EXTRACTED RECORDS
+===+

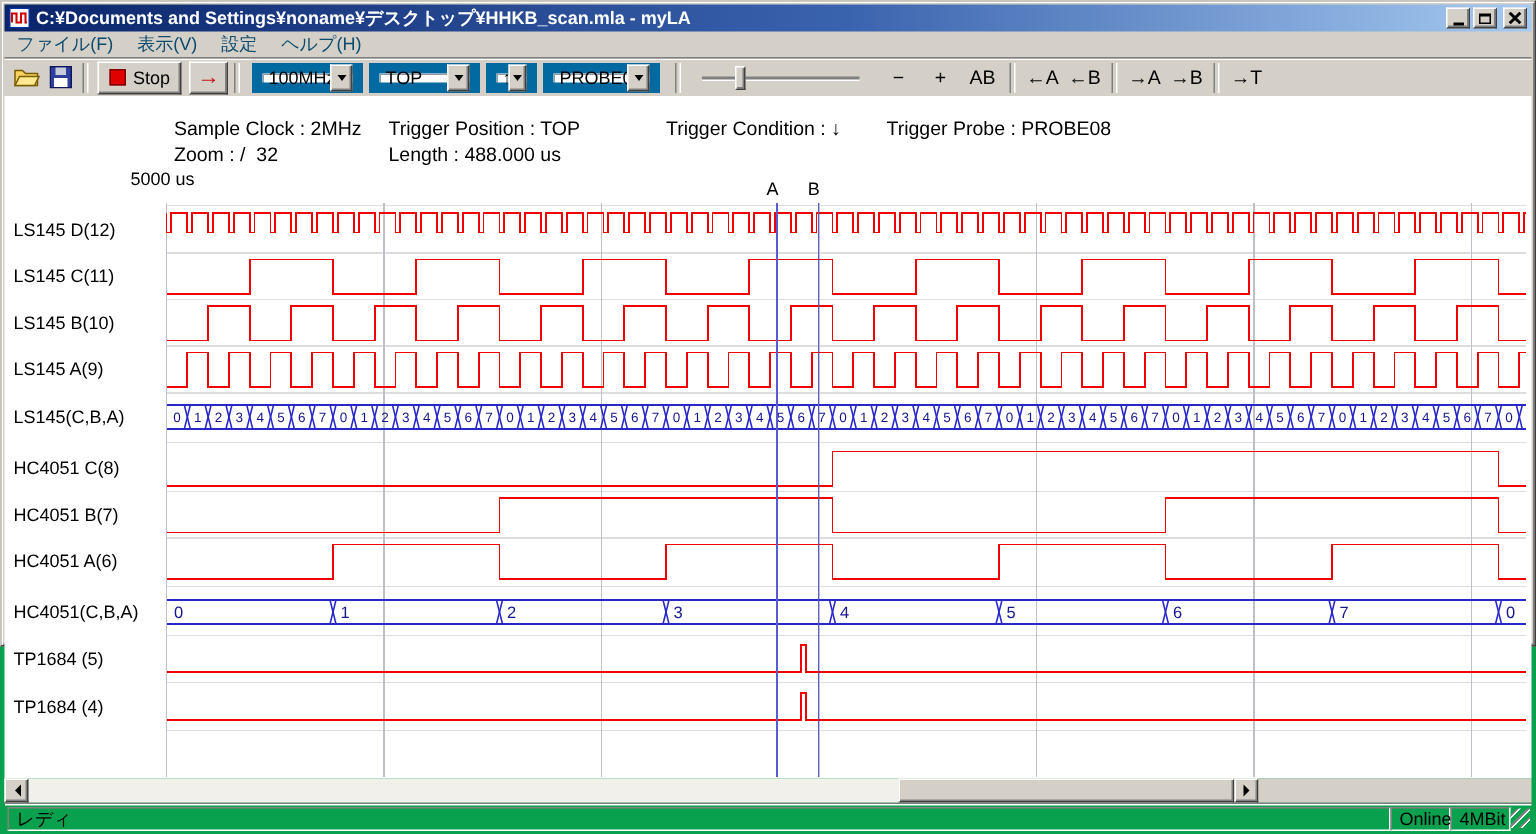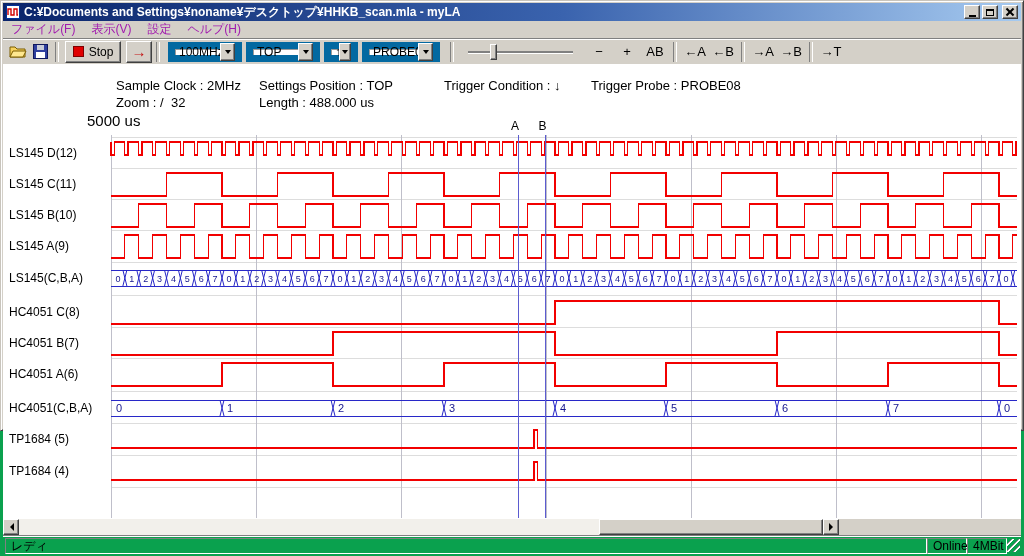--- a/index.html
+++ b/index.html
@@ -18,21 +18,21 @@
     display:flex;align-items:center;justify-content:center;margin-left:2px;box-sizing:border-box;}
   .glyph-min{width:7px;height:2px;background:#000;margin-top:7px;}
   .glyph-max{width:8px;height:7px;border:1px solid #000;border-top-width:2px;box-sizing:border-box;}
   .glyph-close{position:relative;width:8px;height:8px;}
   .glyph-close::before,.glyph-close::after{content:"";position:absolute;left:-1px;top:3px;
     width:10px;height:2px;background:#000;}
   .glyph-close::before{transform:rotate(45deg);}
   .glyph-close::after{transform:rotate(-45deg);}
   
   .menubar{position:absolute;left:2px;top:20px;right:2px;height:17px;display:flex;
-    align-items:center;font-size:12px;color:#a21caf;}
+    align-items:center;font-size:12px;color:#0c4a6e;}
   .menu-item{padding:1px 8px;}
   .toolbar{position:absolute;left:2px;top:37px;right:2px;height:26px;
     border-top:1px solid #808080;box-shadow:inset 0 1px 0 #fff;
     display:flex;align-items:center;padding:0 4px;box-sizing:border-box;}
   .tico{width:22px;height:22px;display:flex;align-items:center;justify-content:center;}
   .tsep{width:2px;height:20px;border-left:1px solid #808080;border-right:1px solid #fff;margin:0 4px;}
   .stop-btn{height:22px;width:56px;display:flex;align-items:center;justify-content:center;gap:5px;
     font-size:12px;background:#d4d0c8;border:1px solid;border-color:#fff #404040 #404040 #fff;
     box-shadow:inset -1px -1px 0 #808080;box-sizing:border-box;margin-left:2px;}
   .stop-square{width:9px;height:9px;background:#e00000;border:1px solid #7d0000;}
@@ -171,26 +171,26 @@
     <div class="tsep"></div>
     <div class="tbtn">→A</div>
     <div class="tbtn">→B</div>
     <div class="tsep"></div>
     <div class="tbtn">→T</div>
   </div>
 
   <div class="client"></div>
 
   <div class="info-item" style="left:115px;top:77px">Sample Clock : 2MHz</div>
-  <div class="info-item" style="left:258px;top:77px">Settings Position : TOP</div>
+  <div class="info-item" style="left:258px;top:77px">Trigger Position : TOP</div>
   <div class="info-item" style="left:443px;top:77px">Trigger Condition : ↓</div>
   <div class="info-item" style="left:590px;top:77px">Trigger Probe : PROBE08</div>
   <div class="info-item" style="left:115px;top:94px">Zoom : /  32</div>
   <div class="info-item" style="left:258px;top:94px">Length : 488.000 us</div>
-  <div class="info-item" style="left:86px;top:111px;font-size:15px">5000 us</div>
+  <div class="info-item" style="left:86px;top:111px;font-size:12px">5000 us</div>
 
   <svg id="wave-svg" viewBox="0 0 1024 553">
       <line x1="110" y1="136" x2="1016" y2="136" stroke="#dddddd" stroke-width="1" shape-rendering="crispEdges"></line>
       <line x1="110" y1="167.5" x2="1016" y2="167.5" stroke="#dddddd" stroke-width="1" shape-rendering="crispEdges"></line>
       <line x1="110" y1="198.5" x2="1016" y2="198.5" stroke="#dddddd" stroke-width="1" shape-rendering="crispEdges"></line>
       <line x1="110" y1="229.5" x2="1016" y2="229.5" stroke="#dddddd" stroke-width="1" shape-rendering="crispEdges"></line>
       <line x1="110" y1="261" x2="1016" y2="261" stroke="#dddddd" stroke-width="1" shape-rendering="crispEdges"></line>
       <line x1="110" y1="294" x2="1016" y2="294" stroke="#dddddd" stroke-width="1" shape-rendering="crispEdges"></line>
       <line x1="110" y1="326.5" x2="1016" y2="326.5" stroke="#dddddd" stroke-width="1" shape-rendering="crispEdges"></line>
       <line x1="110" y1="357.5" x2="1016" y2="357.5" stroke="#dddddd" stroke-width="1" shape-rendering="crispEdges"></line>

+===+

THE TASK
Return every line of the preceding records in which the word "after" appears.

YOUR RESPONSE
   .glyph-close::before,.glyph-close::after{content:"";position:absolute;left:-1px;top:3px;
   .glyph-close::after{transform:rotate(-45deg);}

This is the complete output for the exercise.